**Information provided**
··········

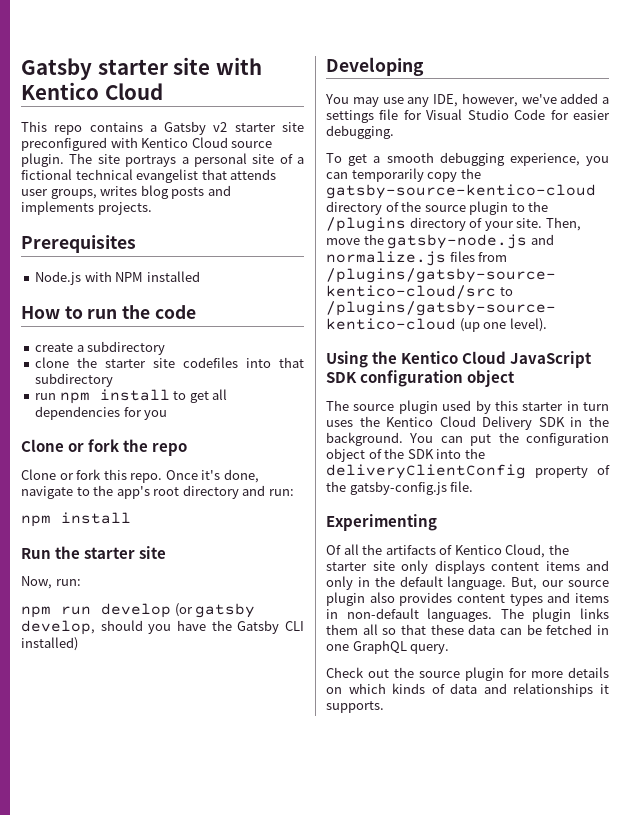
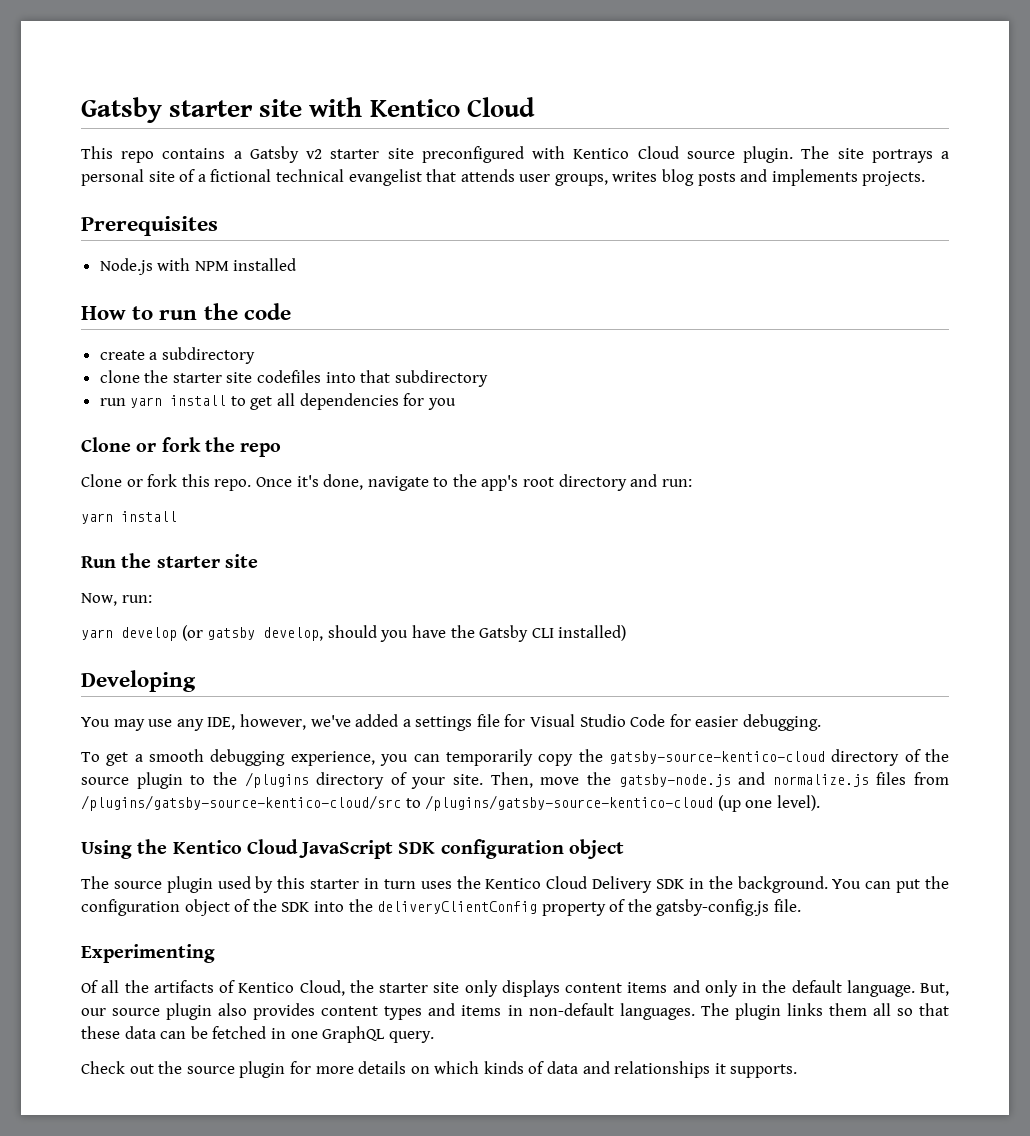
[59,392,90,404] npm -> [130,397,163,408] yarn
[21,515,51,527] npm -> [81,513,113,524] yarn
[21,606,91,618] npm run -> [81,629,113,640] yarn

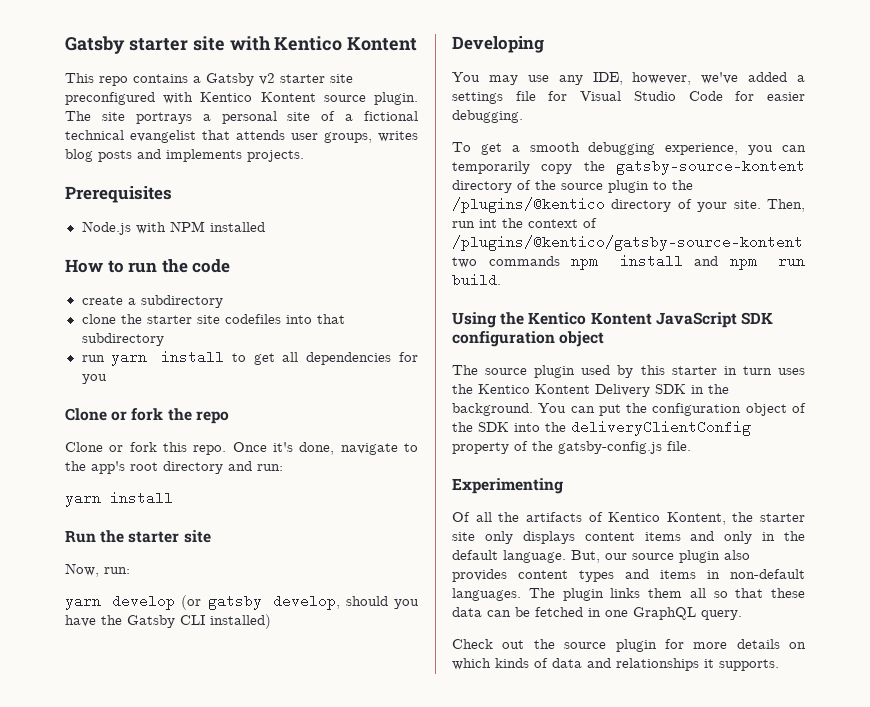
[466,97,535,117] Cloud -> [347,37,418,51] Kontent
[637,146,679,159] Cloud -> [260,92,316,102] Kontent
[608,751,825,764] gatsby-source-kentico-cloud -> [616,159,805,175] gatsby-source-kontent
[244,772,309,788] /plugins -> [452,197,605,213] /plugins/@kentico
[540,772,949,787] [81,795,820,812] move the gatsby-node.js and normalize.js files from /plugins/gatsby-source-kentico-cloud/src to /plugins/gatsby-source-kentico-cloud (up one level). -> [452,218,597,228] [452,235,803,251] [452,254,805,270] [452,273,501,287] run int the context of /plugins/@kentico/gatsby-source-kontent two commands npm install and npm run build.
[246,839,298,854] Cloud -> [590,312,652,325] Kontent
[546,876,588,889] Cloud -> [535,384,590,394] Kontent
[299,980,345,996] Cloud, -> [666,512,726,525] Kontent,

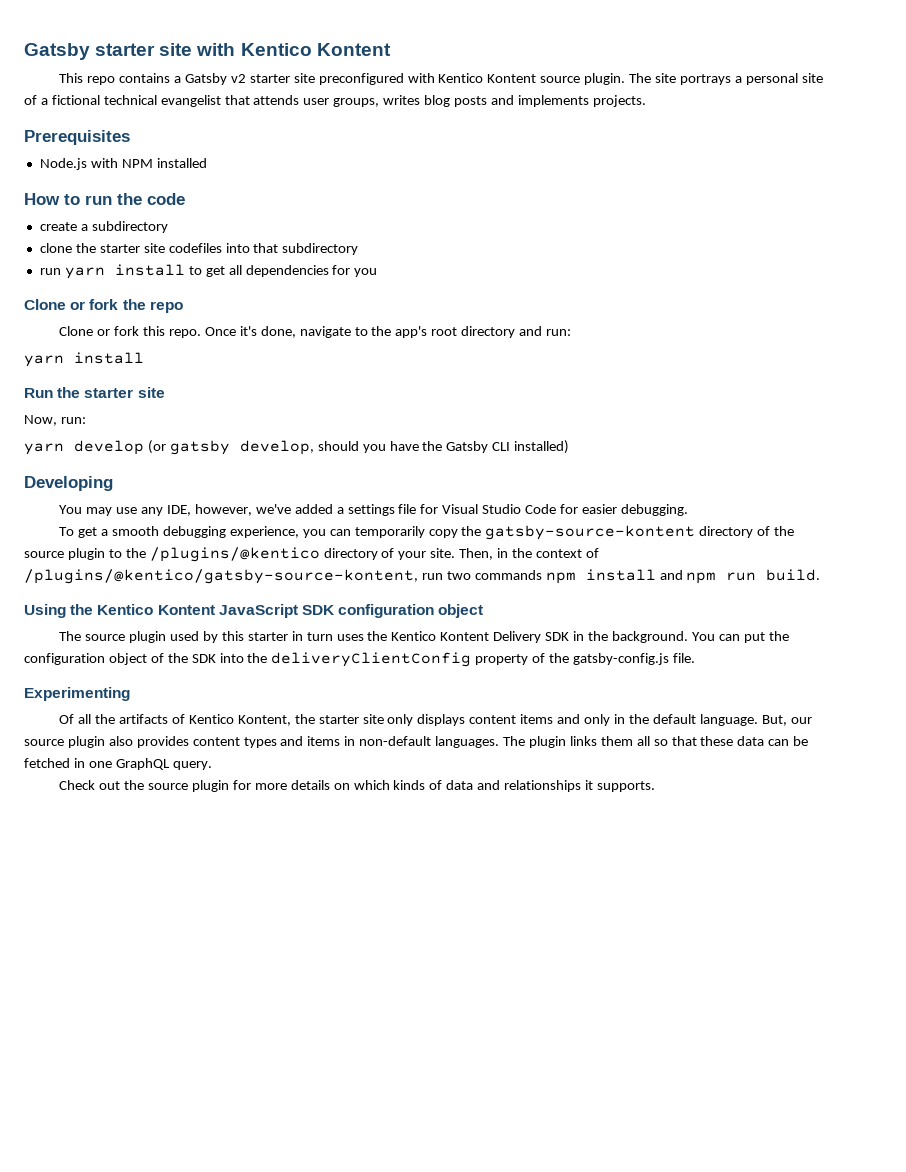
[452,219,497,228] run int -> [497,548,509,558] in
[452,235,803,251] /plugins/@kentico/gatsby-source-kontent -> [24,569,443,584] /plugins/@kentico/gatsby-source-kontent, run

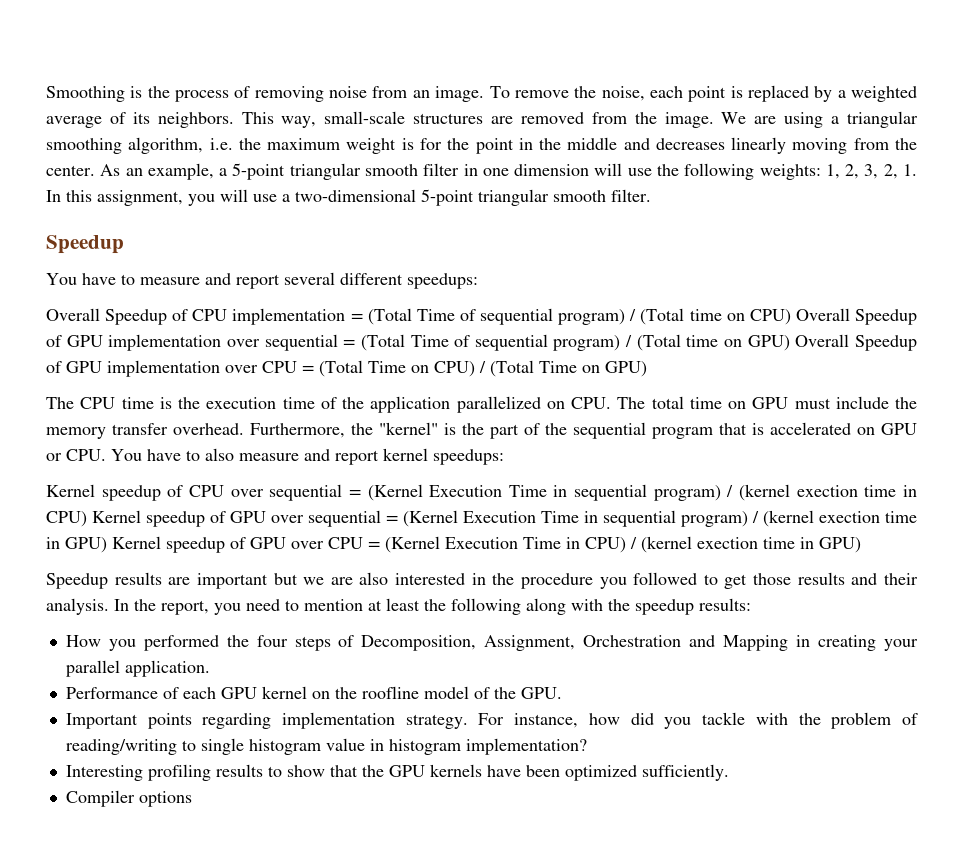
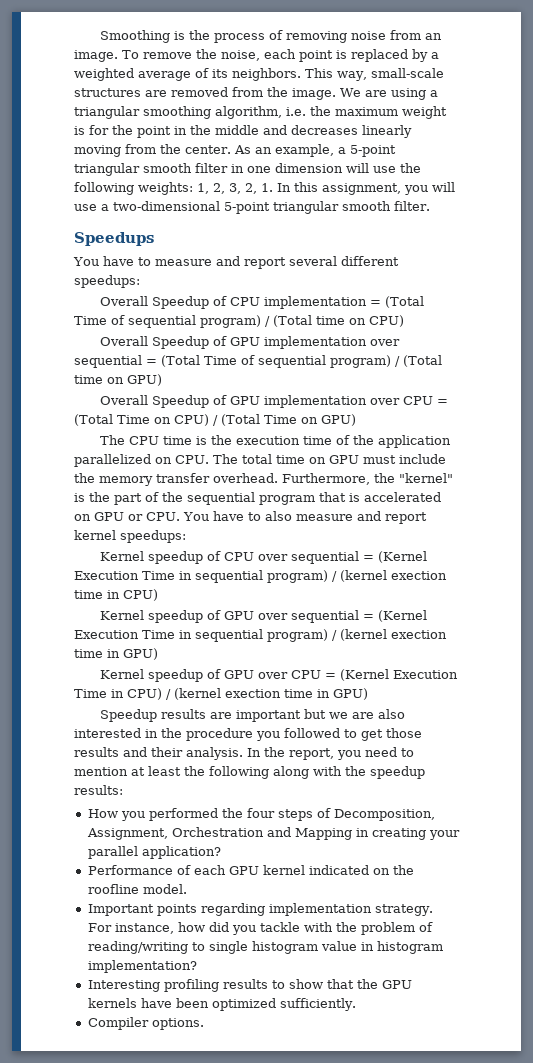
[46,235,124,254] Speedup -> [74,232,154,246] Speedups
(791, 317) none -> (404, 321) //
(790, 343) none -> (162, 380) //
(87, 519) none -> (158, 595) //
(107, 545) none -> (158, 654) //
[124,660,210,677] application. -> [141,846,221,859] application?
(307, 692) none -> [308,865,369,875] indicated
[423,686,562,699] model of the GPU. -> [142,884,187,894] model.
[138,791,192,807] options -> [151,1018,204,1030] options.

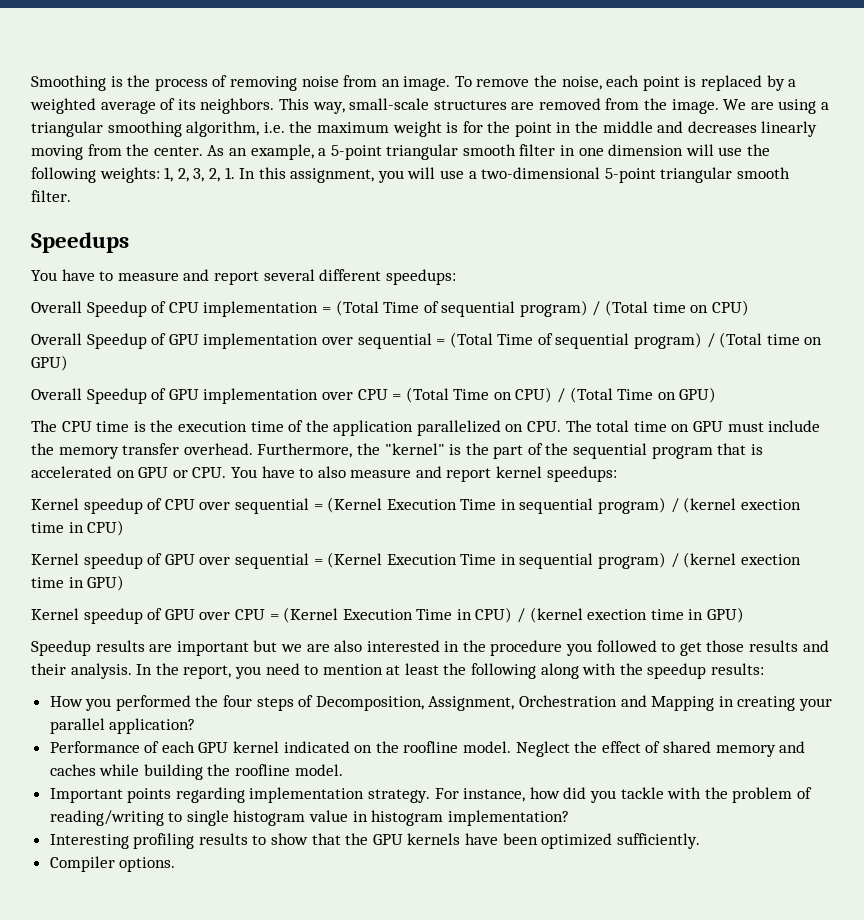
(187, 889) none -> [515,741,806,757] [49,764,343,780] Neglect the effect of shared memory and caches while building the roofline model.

··········

**Assigned task**
Each line from the one that contains "[21,606,91,618] npm run" down to the one that contains "[244,772,309,788] /plugins ->" is to be returned exactly as it stands above, both ends included, with pictures removed.

**Solution**
[21,606,91,618] npm run -> [81,629,113,640] yarn

[466,97,535,117] Cloud -> [347,37,418,51] Kontent
[637,146,679,159] Cloud -> [260,92,316,102] Kontent
[608,751,825,764] gatsby-source-kentico-cloud -> [616,159,805,175] gatsby-source-kontent
[244,772,309,788] /plugins -> [452,197,605,213] /plugins/@kentico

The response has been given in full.